Mathematically, it cannot happen.
4. The US needs to reduce its budget deficit,
rein in pension promises, and fix various structural problems (many associated
with public unions - the same as in Greece and Spain), but lacks the political
will to do so. Mathematically, U.S. deficit spending is not sustainable.
In all four
situations above, I have described situations that are mathematically
impossible, not just unlikely.
Bug in
Search of Windshield
With the
world's worst demographics, Japan has no politically acceptable solution to its
trade imbalance problem. Japan is a "bug in search of a windshield"
as writer John Mauldin puts it.
Global Trade
Imbalances Poised to Worsen
With the
above principles in mind, please consider a few snips from an email from
Michael Pettis at China Financial Markets regarding "Japan's
Debt Disaster and China’s Non-Rebalancing Act".
China’s current
account surplus has declined sharply from its peak of roughly 10% of GDP in the
2007-2008 period to probably just under 4% of GDP last year. Over the next two
years the forecast is, depending on who you talk to, either that it will rise
significantly, or that it will decline to zero and perhaps even run into
deficit. The Ministry of Commerce has argued the latter and the World Bank the
former.
I am not sure
which way the surplus will go, but I would argue that either way it is going to
be a very strained and difficult process for both China and the world. On the
one hand if the Ministry of Commerce is arguing, as many do, that the rapid
contraction in the surplus indicates that China is indeed rebalancing and will
continue to do so, I think they are almost certainly wrong. China is not
rebalancing and the decline in the surplus was driven wholly by external
conditions. In fact until 2010, and probably also in 2011, the imbalances have
gotten worse, not better.
For proof take
a look at the graph below sent to me by Calla Weimer, a Visiting Scholar at the
US-China Institute, University of Southern California. It shows China’s total
savings rate as a share of GDP as well as China’s total investment rate. As you
can see, both numbers are extraordinarily high.
The current
account surplus, of course, is equal to the excess of savings over investment –
any excess savings must be exported, and by definition the current account
surplus is exactly equal to the capital account deficit.

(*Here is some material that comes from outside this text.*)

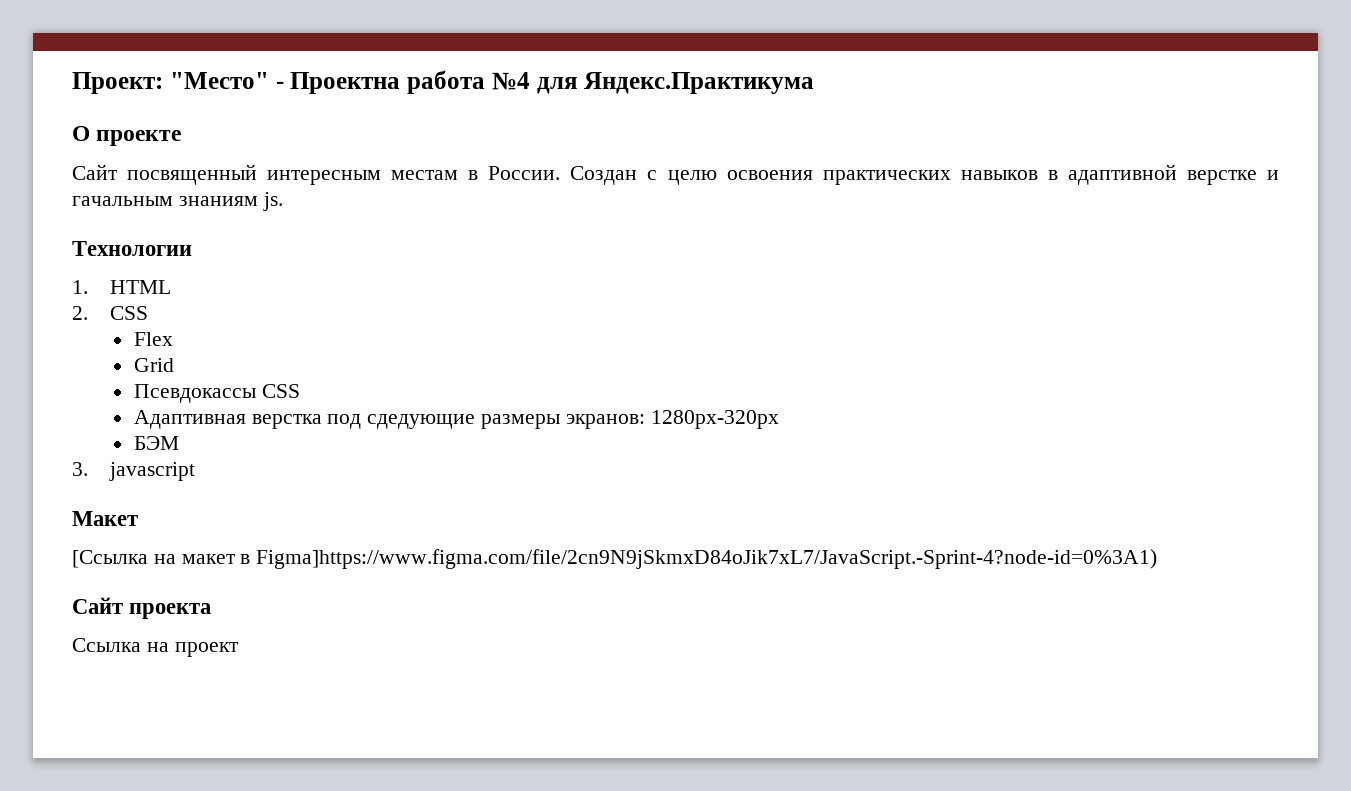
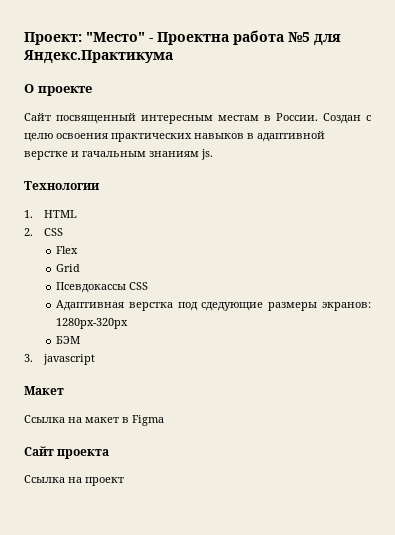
- Проект: "Место" - Проектна работа №4 для Яндекс.Практикума
+ Проект: "Место" - Проектна работа №5 для Яндекс.Практикума
- [Ссылка на макет в Figma]https://www.figma.com/file/2cn9N9jSkmxD84oJik7xL7/JavaScript.-Sprint-4?node-id=0%3A1)
+ Ссылка на макет в Figma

This is the standard
accounting identity to which I have referred many times in my newsletters.
As the graph
shows, the last time investment exceeded savings was in 1993-94, and during
that time China of course ran a current account deficit.
So is China
rebalancing? Of course not. Rebalancing would require that domestic consumption
rise. Is the consumption share of GDP rising? From the graph it is pretty clear
that consumption has not increased its share of GDP since the onset of the
crisis. If it had, the savings share of GDP would be declining.
And yet savings
continue to rise. This is the opposite of rebalancing, and it should not come
as a surprise. Beijing is trying to increase the consumption share of GDP by
subsidizing certain types of household consumption (white goods, cars), but
since the subsidies are paid for indirectly by the household sector, the net
effect is to take away with one hand what it offers with the other. This is no
way to increase consumption.
What then
explains the decline in China’s current account surplus over the past three
years? The graph makes it pretty obvious. The sharp contraction in China’s
current account surplus after 2007-08 had was driven by the external sector,
and in order to counteract the adverse growth impact Beijing responded with a
surge in investment in 2009.
Meanwhile
investment continues to grow and, with it, debt continues to grow, and since
the only way to manage all this debt is to continue repressing interest rates
at the expense of household depositors, households have to increase their
savings rates to make up the difference.
Can China’s
surplus rise further?
Declining trade
deficits around the world require declining trade surpluses. Part of the
adjustment in Europe I suspect will be absorbed by a contraction in Germany’s
surplus, but the Germans of course are resisting as much as possible since
they, too, are dependent for growth on absorbing foreign demand. I don’t know
how this will pan out, but certainly Europe as a whole expects its trade
surplus to rise, and if instead it begins to run a large deficit, German growth
will go negative and the debt burden of peripheral Europe will be harder than
ever to bear.
Don’t expect
Europe, in other words, easily to accommodate China’s need for a growing trade
surplus. If foreign capital flows to Europe increase – perhaps as China and
other BRICs lend money to Europe – Europe’s exports will certainly decline
relative to imports, but because this means much slower growth for Europe, I
don’t think it is sustainable.
The problem
of Japan
Tokyo is
clearly worried that it is running out of time to manage the debt, and the
indications are that it has finally become serious about reducing its debt
burden. What’s more, Japan’s current account surplus has already contracted
substantially in the past two years, and in January it ran the biggest monthly
trade deficit it has ever run – $5.4 billion, although the early Spring
Festival this year may have distorted the number.
[Mish comment:
For further discussion, please see Japan Faces
Moment of Truth: First Annual Trade Deficit Since 1980; New Trend or Simply the
Tsunami Effect?]
How can Japan
reduce its debt? I am no expert on Japanese policies but according to much of
what I am hearing Tokyo is planning to raise taxes further, especially
consumption taxes, and to use the proceeds to pay down the debt.
[Mish comment:
Japanese government officials without a doubt want to hike taxes. Please
consider Japan's Prime
Minister Seeks Doubling National Sales Tax; No Winning Play for Japan.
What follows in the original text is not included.